» Problem requirements: Pictures appear among the records below and must be omitted. Repeat exactly the lines from the line with "par Python filters" to the line with "de cellules de Sallen & Key Ces", both included.

» Data shown:
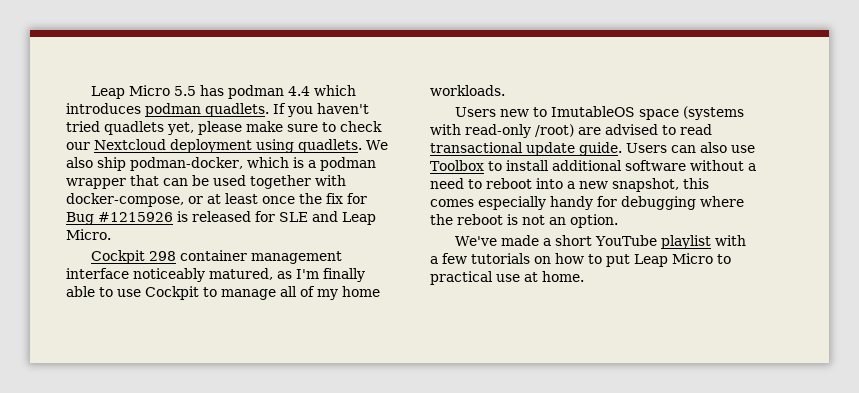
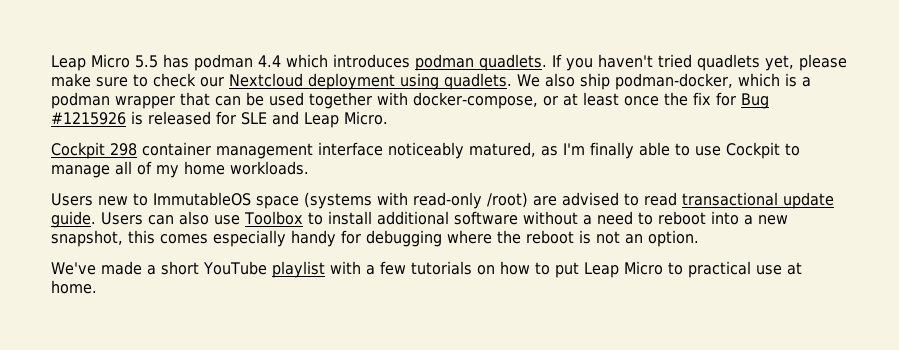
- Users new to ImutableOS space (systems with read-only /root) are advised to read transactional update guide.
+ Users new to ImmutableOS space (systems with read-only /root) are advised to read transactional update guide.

==

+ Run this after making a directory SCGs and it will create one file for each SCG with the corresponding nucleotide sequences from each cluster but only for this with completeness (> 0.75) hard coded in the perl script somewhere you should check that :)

==

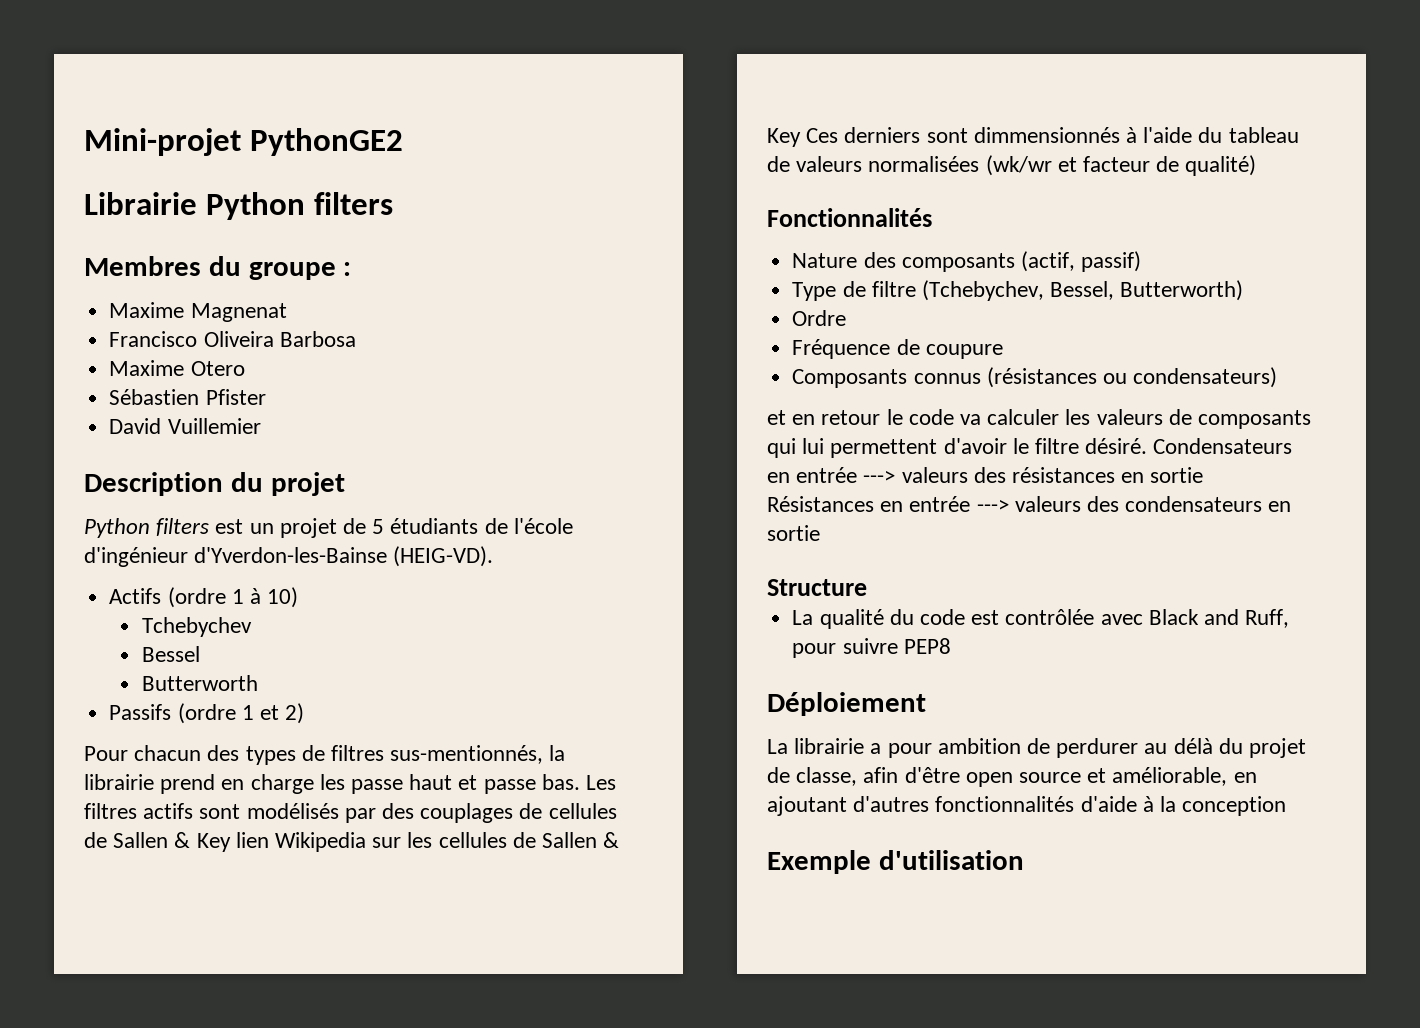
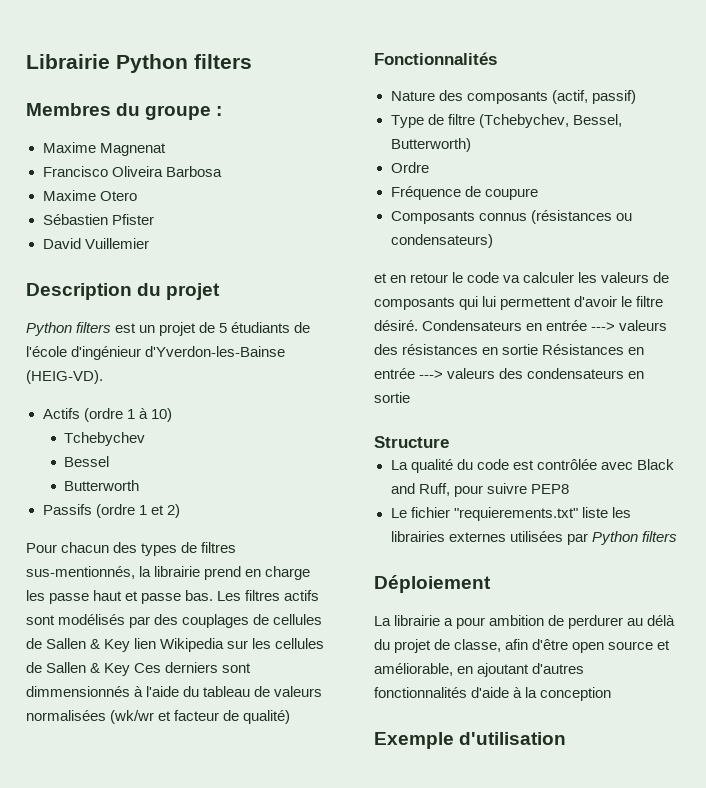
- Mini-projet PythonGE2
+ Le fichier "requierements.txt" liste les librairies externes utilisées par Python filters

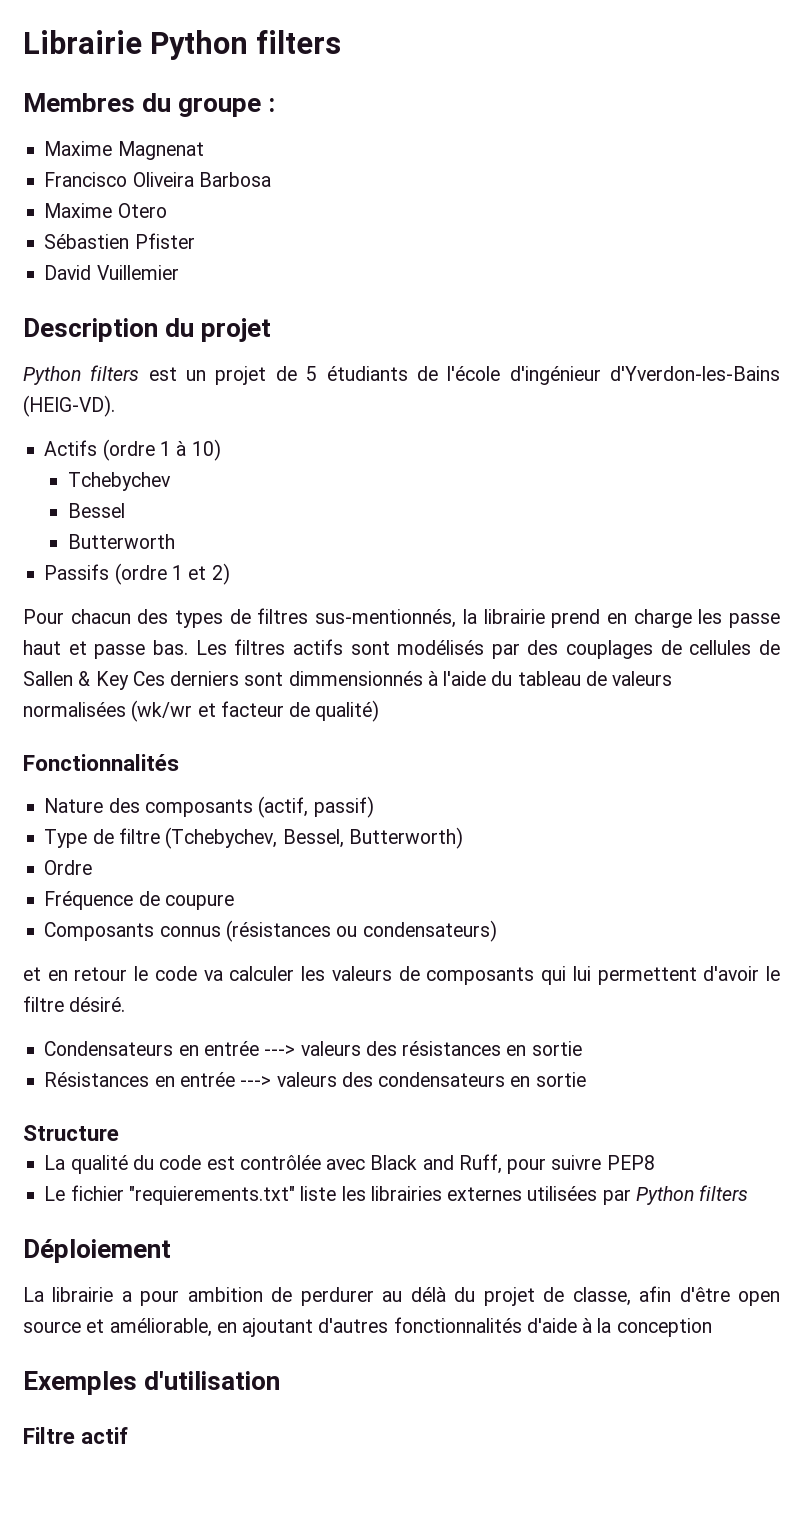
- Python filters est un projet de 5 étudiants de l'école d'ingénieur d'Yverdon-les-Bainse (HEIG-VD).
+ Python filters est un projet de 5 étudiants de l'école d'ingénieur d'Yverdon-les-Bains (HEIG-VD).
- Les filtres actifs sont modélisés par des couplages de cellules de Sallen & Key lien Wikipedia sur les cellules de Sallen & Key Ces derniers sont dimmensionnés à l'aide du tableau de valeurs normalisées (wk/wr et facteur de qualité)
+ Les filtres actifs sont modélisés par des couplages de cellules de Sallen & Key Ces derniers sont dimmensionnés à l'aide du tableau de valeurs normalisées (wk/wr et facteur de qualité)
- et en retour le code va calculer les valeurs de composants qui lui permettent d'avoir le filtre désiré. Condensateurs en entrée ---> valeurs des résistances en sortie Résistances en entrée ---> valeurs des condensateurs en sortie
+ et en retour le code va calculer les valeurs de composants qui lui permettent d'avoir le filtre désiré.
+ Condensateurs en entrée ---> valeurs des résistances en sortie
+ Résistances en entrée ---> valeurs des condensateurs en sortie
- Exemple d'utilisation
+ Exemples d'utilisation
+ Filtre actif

» Exercise answer:
+ Le fichier "requierements.txt" liste les librairies externes utilisées par Python filters

- Python filters est un projet de 5 étudiants de l'école d'ingénieur d'Yverdon-les-Bainse (HEIG-VD).
+ Python filters est un projet de 5 étudiants de l'école d'ingénieur d'Yverdon-les-Bains (HEIG-VD).
- Les filtres actifs sont modélisés par des couplages de cellules de Sallen & Key lien Wikipedia sur les cellules de Sallen & Key Ces derniers sont dimmensionnés à l'aide du tableau de valeurs normalisées (wk/wr et facteur de qualité)
+ Les filtres actifs sont modélisés par des couplages de cellules de Sallen & Key Ces derniers sont dimmensionnés à l'aide du tableau de valeurs normalisées (wk/wr et facteur de qualité)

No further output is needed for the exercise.